C'est l'histoire «vache» racontée, les lèvres? cousues de fil blanc, celle de Larbi, un homme qui fit tout son beurre, en sectionnant tous les pis taris de ses vaches sacrifiées. Traversant une longue et douloureuse période de vaches maigres, Larbi se serra la ceinture jusqu'au dernier cran. Cultivant ses champs comme une « terre brûlée », il décida de ne pas sacrifier la bête à traire, avant de voir grandir le veau. Et le veau brama pour devenir gros bœuf. Sans jamais s'engraisser assez pour devenir ce taureau géniteur, et prendre la tête de la grande bergerie. Larbi, en voulant toujours fabriquer plus de beurre, se rendit compte, trop tard, que ce n'est pas la vache qui beugle le plus fort qui donne le plus de lait. Vint le temps, ensuite, où même la vache a besoin de sa queue, Larbi eut son plus grand malheur lorsqu'un jour, sa vache préférée agressa son bœuf, devenu comme fou? à lier. Et comme une vache, vue de loin, a toujours plus de lait, Larbi décida de boire du lait, le jour où toutes ses vaches ont bien voulu manger du pain blanc. Mais comme il faut toujours flatter la vache avant de la traire, Larbi se fourra le nez dans la bouse en découvrant que la robe ne fait pas la vache. Ne croyant, jamais pouvoir manger un jour de la vache enragée, Larbi, en ayant recours à sa vache sacrée, décida de fabriquer le meilleur fromage de la région. Victime d'un complot innommable, Larbi, fils de Larbi, fut arrêté et jeté en prison. A l'issue d'un procès ubuesque, il fut inculpé pour intoxication collective? au fromage frelaté. Il passa vingt ans, de sa triste vie, derrière quatre murs décrépis. Dans l'intimité du cachot, Larbi écrivit un Libre Blanc? de poche sur l'homme qui marcha sur la prune ! Dans son « grimoire », Larbi dépeint, avec une plume érodée, la triste saga d'un homme de la terre qui vit toutes ses cultures frappées d'une curieuse maladie.
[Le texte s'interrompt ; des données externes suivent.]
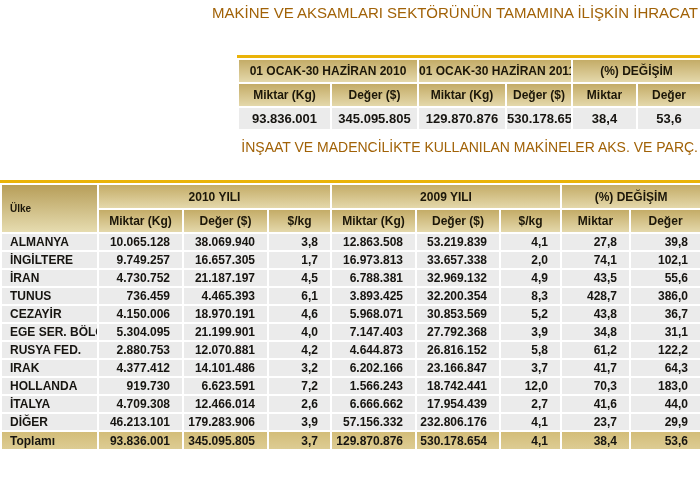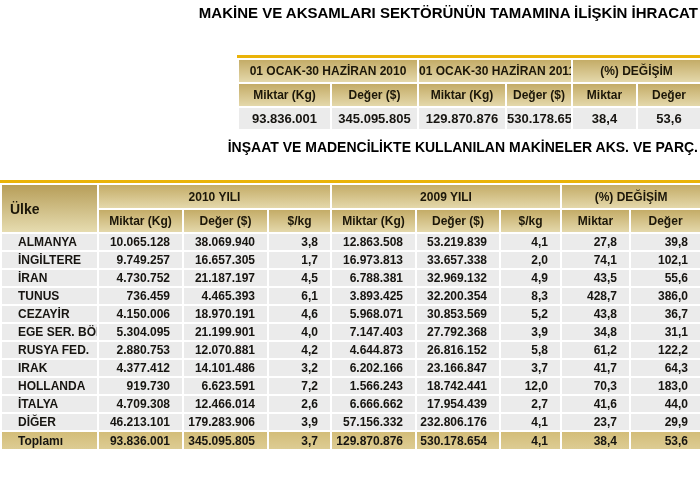--- a/index.html
+++ b/index.html
@@ -3,21 +3,21 @@
 <meta charset="utf-8">
 <style>
   html,body { margin:0; padding:0; background:#ffffff; }
   body {
     width:700px; height:479px; position:relative; overflow:hidden;
     font-family:"Liberation Sans", sans-serif; color:#161410;
     -webkit-font-smoothing:antialiased;
   }
   .title {
     position:absolute; right:2px; text-align:right;
-    font-weight:bold; color:#000000; letter-spacing:0;
+    font-weight:normal; color:#a16207; letter-spacing:0;
   }
   .title1 { top:3px;  font-size:15px;   line-height:19px; width:520px; }
   .title2 { top:138px; font-size:14px;  line-height:19px; width:520px; }
 
   .twrap { position:absolute; border-top:3px solid #eab308; }
   .t1wrap { left:237px; top:55px; width:463px; }
   .t2wrap { left:0;     top:180px; width:700px; }
 
   table { border-collapse:collapse; width:100%; table-layout:fixed; }
   th, td { border:2px solid #ffffff; padding:0; font-weight:bold; overflow:hidden; white-space:nowrap; }
@@ -30,24 +30,24 @@
 
   
   .t1 th { height:22px; }
   .t1 td { height:21px; background:#ebebeb; font-size:13px; text-align:center; }
 
   
   .t2 th.group { height:23px; }
   .t2 th.sub   { height:22px; }
   .t2 th.corner {
     background:linear-gradient(180deg,#b79e59 0%, #e6dcb0 100%);
-    text-align:left; padding-left:8px; font-size:14px;
+    text-align:left; padding-left:8px; font-size:10px;
   }
   .t2 td { height:16px; background:#ebebeb; font-size:12px; }
-  .t2 td.c-name { text-align:left;  padding-left:16px;  }
+  .t2 td.c-name { text-align:left;  padding-left:8px;  }
   .t2 td.c-num  { text-align:right; padding-right:12px; }
   .t2 tr.total td {
     background:linear-gradient(180deg,#d3bd79 0%, #ddcc93 100%);
     height:17px;
   }
 </style>
 </head>
 <body>
 
 <div class="page">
Devenu comme barjot, il décida de brûler toutes ses terres qui donnèrent, la saison suivante, un meilleur blé que le meilleur des avrils pluvieux. Il contribua, ainsi, contre sa propre volonté, à réduire de deux iota la « douloureuse bouftancière » du pauvre bled, payée, chaque année, rubis ? sur la jambe.

Un jour, sans le sou, il reçut de la main manucurée du ministre du Pain National, une médaille à deux revers. Mais quelques jours plus tard, Larbi, fils de Larbi, glissa sur une prune trop blette et mourut le corps fracassé en mille et un morceaux.